The maximal munch rule of Haskell'98 ensures that there is no problem
using operator names that look a little bit like the start of a
comment, e.g --..  The only tricky part is to ensure that ambiguous
parses cannot happen.  Luckily, there are only five ambiguous cases:
each a single-letter identifier:
    e = .    = overlaps with composition
    i = ..   = syntax for numeric ranges
    m = --   = end-of-line comment
    o = ---  = end-of-line comment
    t = -    = overlaps with subtraction
For these few exceptions, we simply append a bar to the morse spelling.

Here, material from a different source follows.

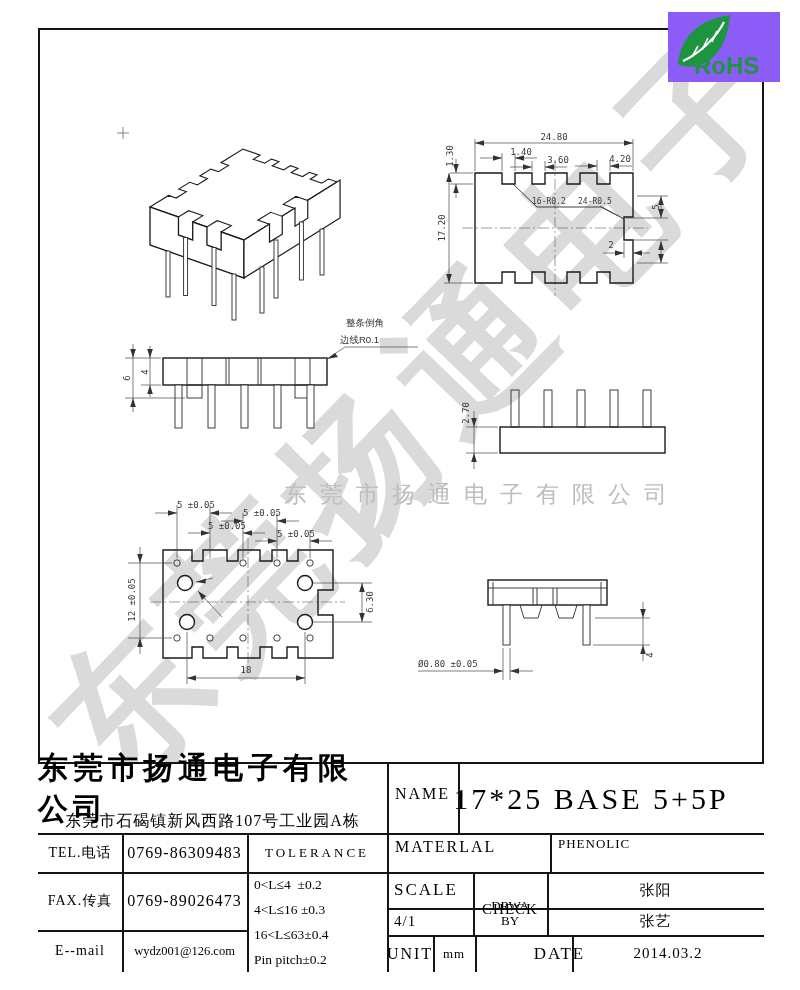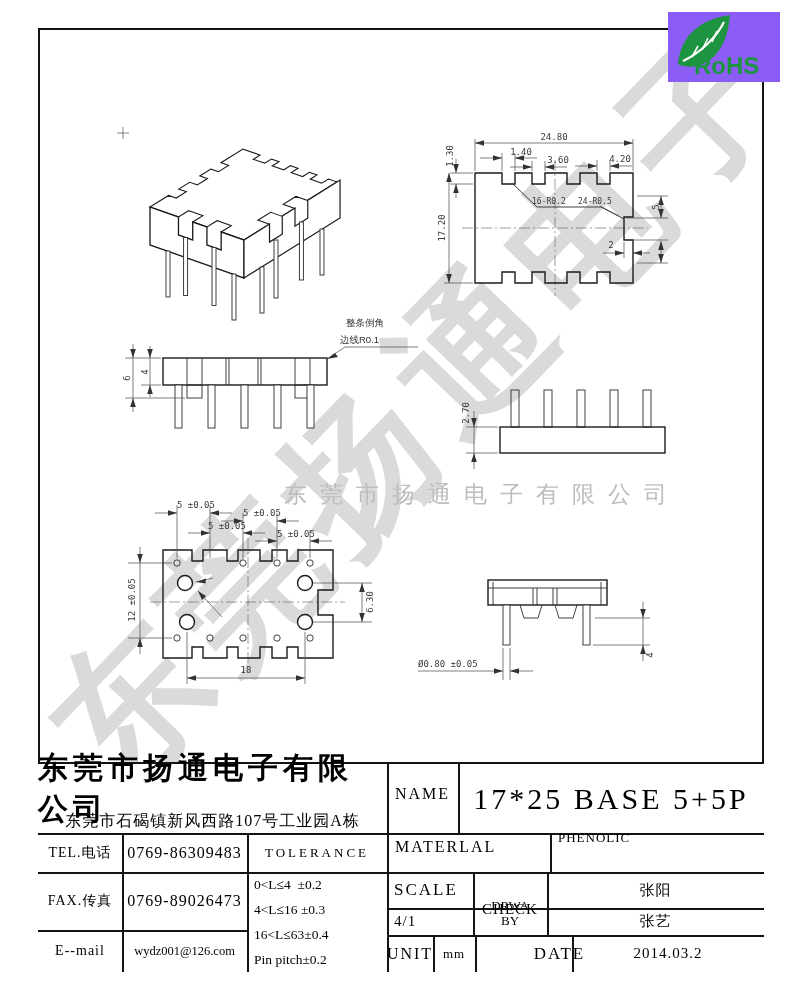"17*25 BASE 5+5P" div.cell { left: 420px -> 400px }
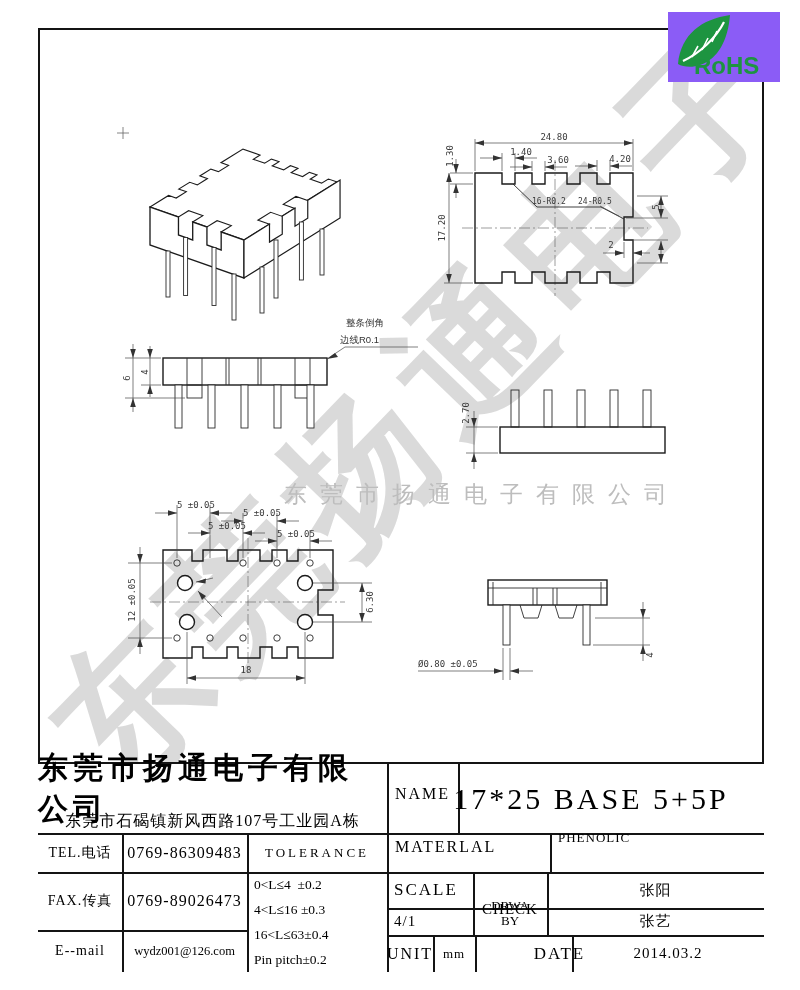"PHENOLIC" div.cell { top: 62px -> 68px }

Morse code covers only one case of the alphabetic characters, which we
chose for convenience to be lower-case.  Thus, every upper-case character
needs a special tag, for which we chose a trailing + character.  Valid
Haskell varids also permit underscore _ and prime ' which have no
morse equivalent, so we chose ! and = respectively (allowing some nice
confusion with function/pattern bindings.)

Now, another special case.  An ordinary varid can be turned into an
infix varop by enclosing it in backquotes, e.g. `elem`, but we have
already translated the varid into a varop surrounded by parentheses,
so in this case we must rather un-bracket the varop and ensure that
the backquotes are dropped.

One cannot spell keywords or conids (type, constructor, or module
name) in morse code - a conop is not permitted in place of a conid at
all syntactic locations.  What about qualified names?  The choices
here are to translate /all/ modules including imported ones, and
thus the qualified name should be spelled in morse; or to translate
modules stand-alone in which case the qualified names should remain as
they are.  I chose the latter course of action, since translating the
entire Prelude and Libraries would have far exceeded the competition's
5k limit.  :-)

This leads us to the previously-mentioned caveat on the validity of
morse-spelled Haskell programs generated by 'remorse'.  Any imported
function name that is /not/ qualified, will be spelled in morse,
and of course there will be no definition with that spelling.  Thus,
to compile and run a 'remorse'ful program, you must either 'remorse'
the whole import dependency graph including the Prelude and Libraries,
or qualify each import.  As illustrated in 'remorse' itself, you can
get away with qualifying each name only once if you use a local binding
e.g. x = Prelude.lex  becomes (-..-) = Prelude.lex.

Finally, although I tried to cover all the common lexical features
of Haskell, obviously the 5k limit meant I couldn't do an exhaustive
analysis.  The undo-ing of the morse-code spelling is rather brute
force, and is the most likely place for bugs to lurk.